The retreat materials are available at:
The Bible book of the Song of Songs. This book is also called the Canticle of Canticles or the Song of Solomon.
Saint Teresa of Avila: Meditations on the Song of Songs. See PDF pages 716 or Volume 2, page 206. This is a classic Catholic work on contemplation.
Saint John of the Cross. Spiritual Canticle of the Soul and the Bridegroom Christ. This is another essential Catholic book on spiritual contemplation, the purgative way, the illuminative way, and the unitive way.
The Song of Songs is sometimes misunderstood, but when Jewish Rabbis in the second century AD debated whether the Song of Songs should be included in sacred Scriptures, the great Rabbi Akiba stated that “all the writings are holy, but the Song of Songs is the Holy of Holies.” Reference.
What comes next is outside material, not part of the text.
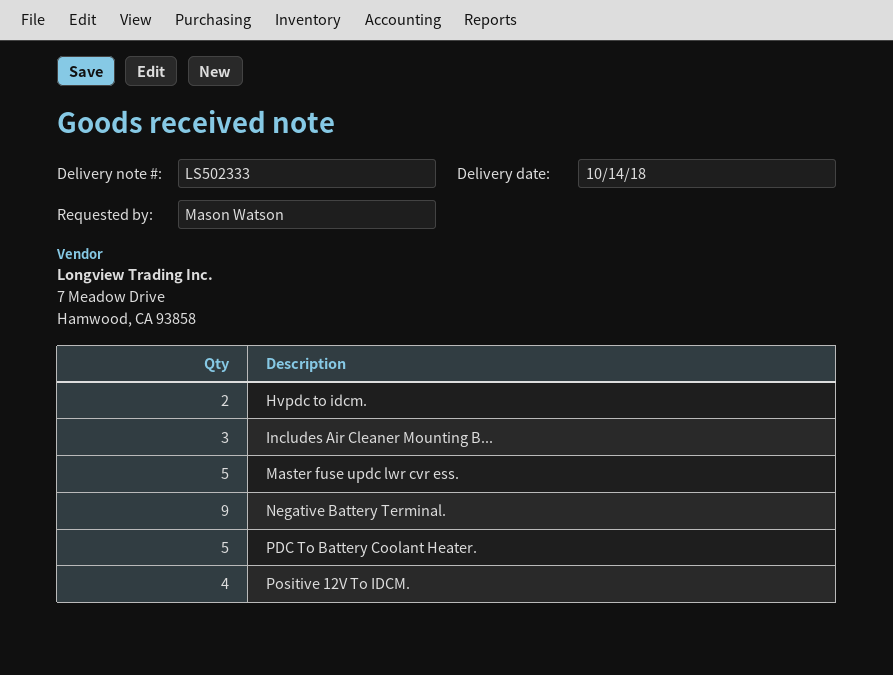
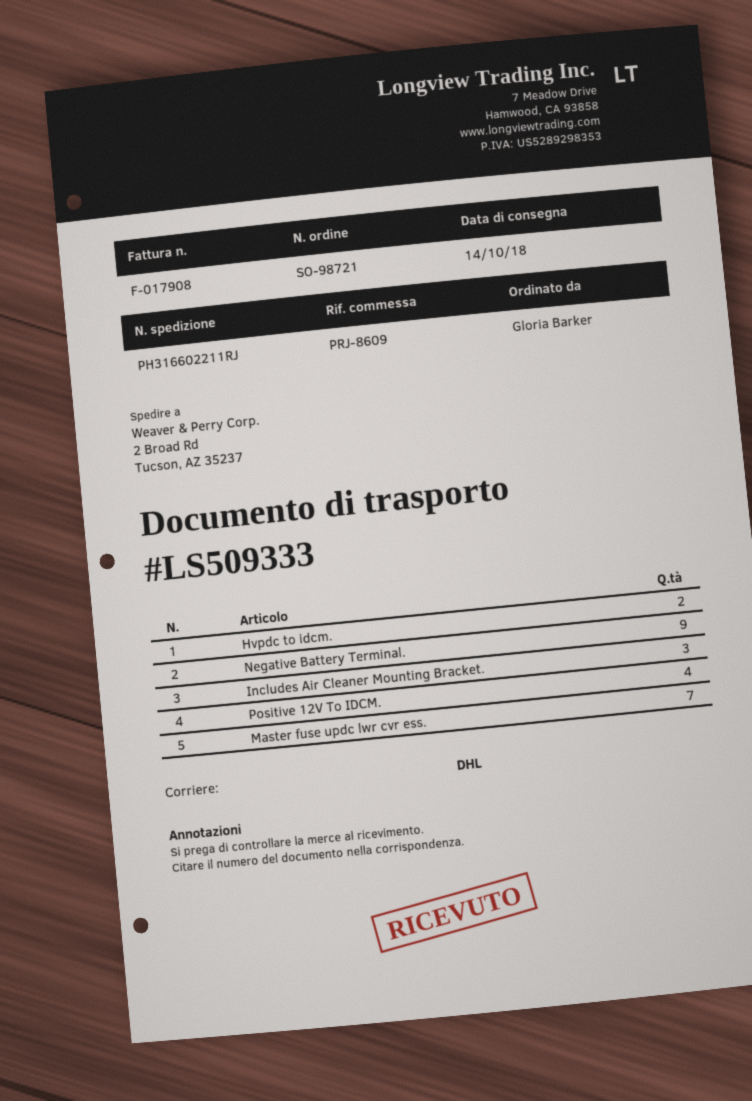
delivery note number: LS502333 -> LS509333
ordered by: Mason Watson -> Gloria Barker
Master fuse updc lwr cvr ess.: 5 -> 7
PDC To Battery Coolant Heater.: 5 -> none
Medieval Catholic Benedictine monks interested in contemplation understood the Song of Songs as one of the most important books. There were more monastic commentaries written on the Song of Song than any other Bible book.
The Saint Leo Abbey retreat on Nov. 1-3 will help Catholics and anyone interested in contemplation better understand this highly valued and yet sometimes overlooked little Bible book of the Old Testament.
If you cannot attend the retreat at Saint Leo Abbey and want to conduct your own personal exploration of the Song of Songs, additional study and reference materials are free online at Saint Leo Abbey Oblates blog.
The official name for the Nov. 1-3 retreat is the Saint Leo Abbey Oblate Retreat, but everyone is welcome to attend and learn more about the Song of Songs.
The retreat will also be a good introduction to Saint Leo Abbey and its oblate program for lay men and women. Being Catholic is not a prerequisite. It is not uncommon for someone’s first introduction to Benedictine spirituality and contemplation, the oblate life, and Saint Leo Abbey to be at the annual Oblate Retreat.
Saint Leo Abbey Abbot Isaac, O.S.B., will lead the weekend retreat that costs $215 per person or $115 per person if not staying overnight at the abbey. More information on the retreat is available at this Examiner.com article or by email to the oblate office.
For more information about Catholic Saint Leo Abbey and its oblate program for lay men and women who want to live a more balanced spiritual life under the Rule of Saint Benedict, email the oblate office. Map and directions to Saint Leo Abbey. You do not need to be an oblate to pray with the Benedictine monks or to visit Saint Leo Abbey.
See also this Examiner.com article about the November 1-3, 2013 oblate spiritual retreat weekend. It is open to anyone interested in Benedictine spirituality and contemplative prayer.
The abbey is open to visitors every day and welcomes anyone who wants a day of rest and contemplation.